The slow-moving storm is not particularly intense, but its relentless pounding at the shore - combined with the effects of sea-level rise - is causing serious damage in a zone prone to the effects of human-caused climate change.

The two homes on Ocean Drive on Cape Hatteras succumbed to the sea after days of battering from the coastal storm, the National Park Service confirmed. Water levels have exceeded flood stage at high tide since Sunday, when an offshore buoy measured waves as high as 16 feet.

Overwash and sand closed parts of NC12, the main highway running through the Outer Banks, which remained off-limits Wednesday morning. "The overnight high tide was not kind to our efforts to reopen the road," wrote the N.C. Department of Transportation in a Facebook update Wednesday.

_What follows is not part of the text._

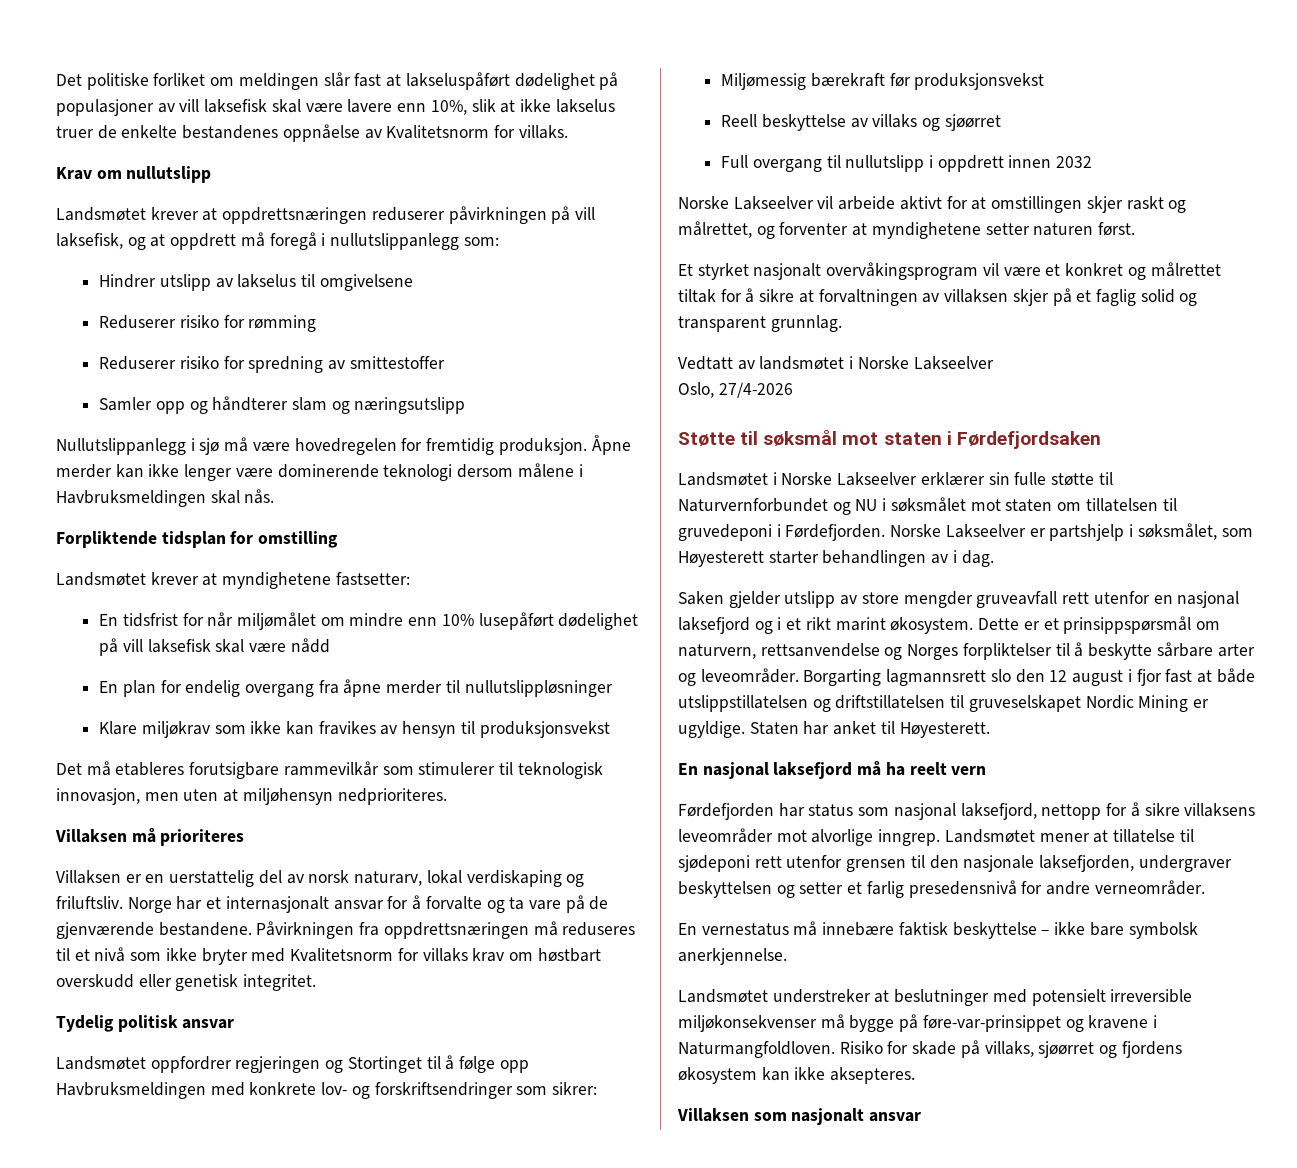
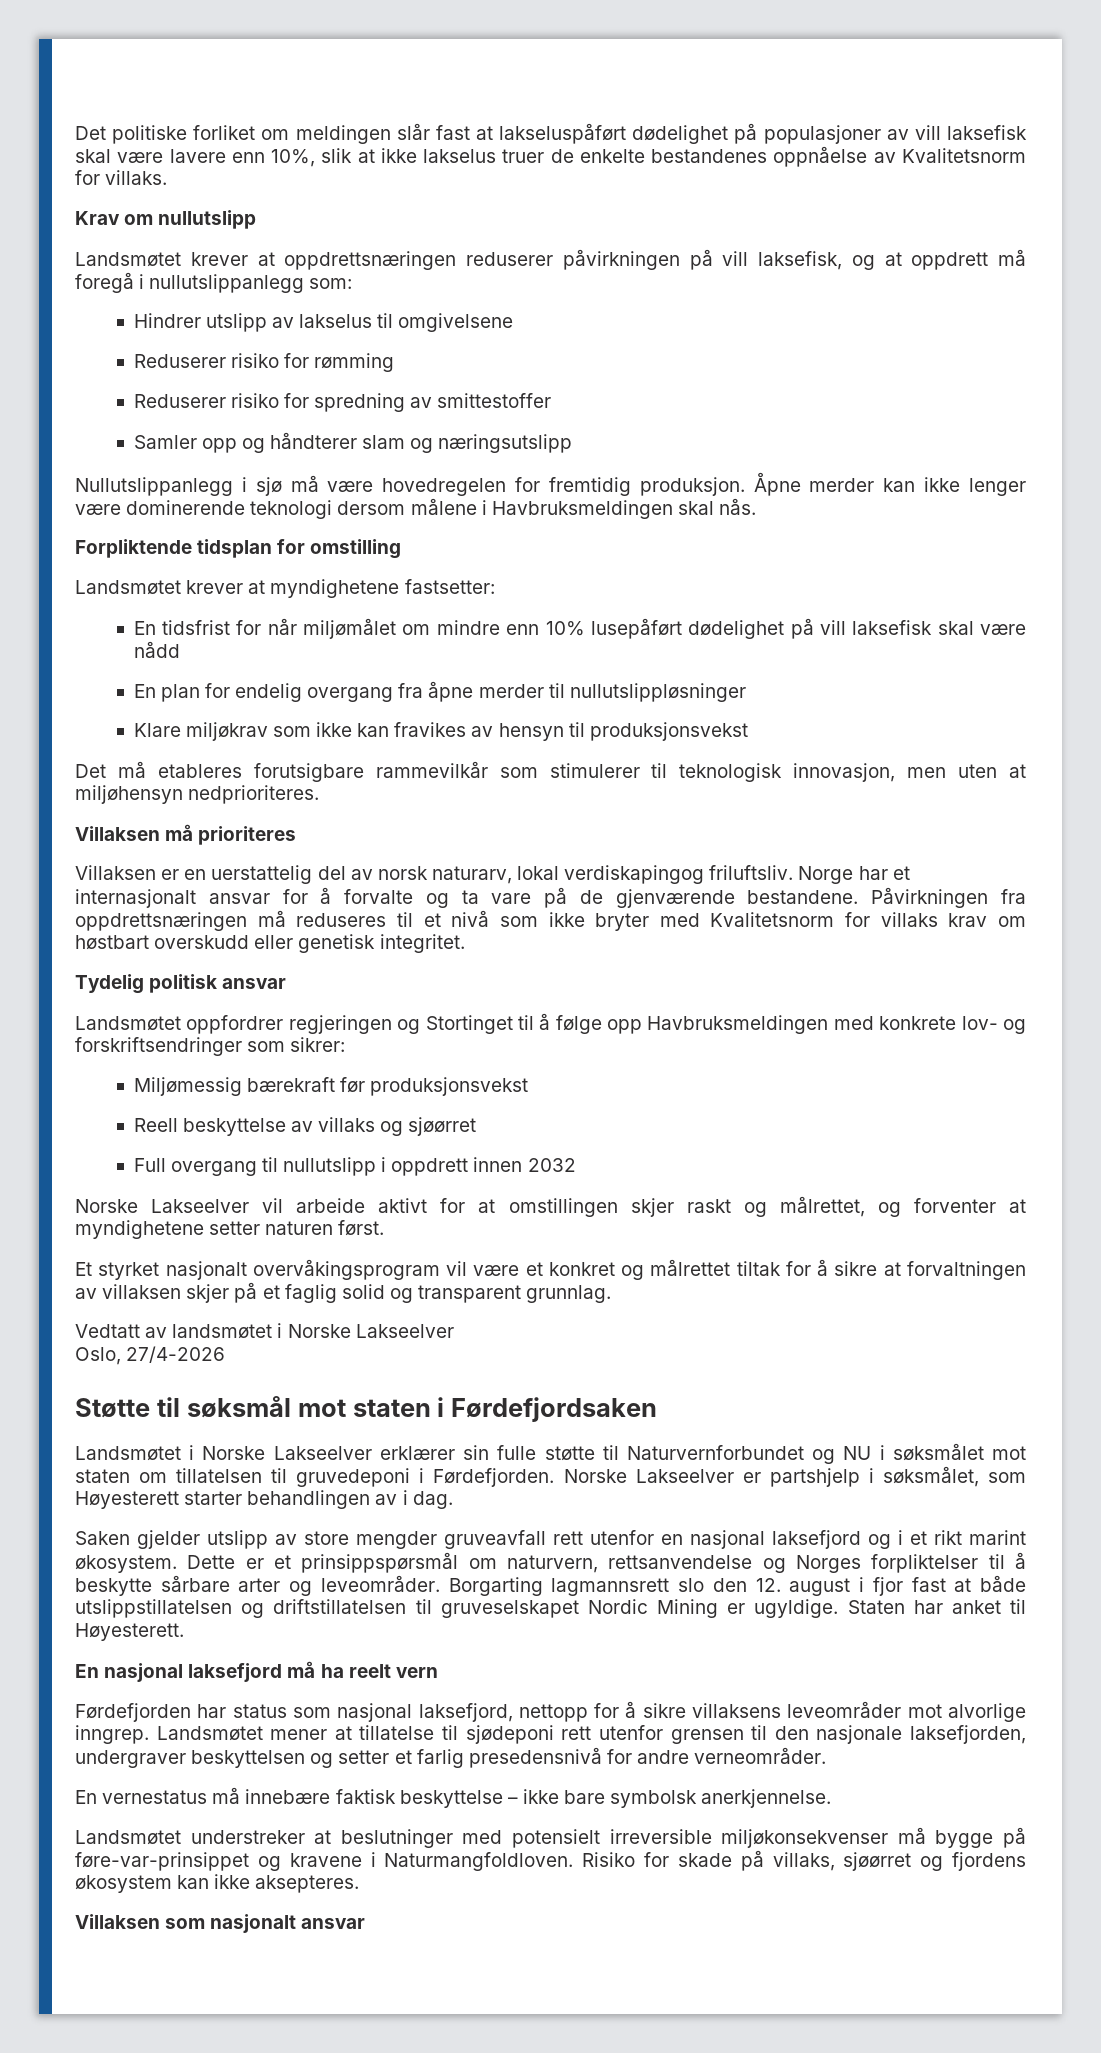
- Villaksen er en uerstattelig del av norsk naturarv, lokal verdiskaping og friluftsliv.
+ Villaksen er en uerstattelig del av norsk naturarv, lokal verdiskapingog friluftsliv.
- Borgarting lagmannsrett slo den 12 august i fjor fast at både utslippstillatelsen og driftstillatelsen til gruveselskapet Nordic Mining er ugyldige.
+ Borgarting lagmannsrett slo den 12. august i fjor fast at både utslippstillatelsen og driftstillatelsen til gruveselskapet Nordic Mining er ugyldige.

The two homes lost Tuesday are among three destroyed by the ocean so far this year; another home on Ocean Drive collapsed Feb. 9 and spread its debris for 10 to 15 miles.

Sea levels from around Norfolk, Va. to the Outer Banks have recently risen about one inch every five years, placing more homes in peril, according to William Sweet, a sea level expert at the National Oceanic and Atmospheric Adminstration.

"Higher seas allow waves to attack higher elevations and expose land that is typically not exposed to these types of events," Sweet said in an interview. "These storms have been chipping away over the last years and decades."

Sweet said that the current storm has pushed water levels about two feet above normally dry land at high tide. "We're now twice as likely to hit a water level of two feet than we were 20 years ago," he said. "Data and models all suggest this is becoming more commmon. We're headed toward a new normal of this kind of effect."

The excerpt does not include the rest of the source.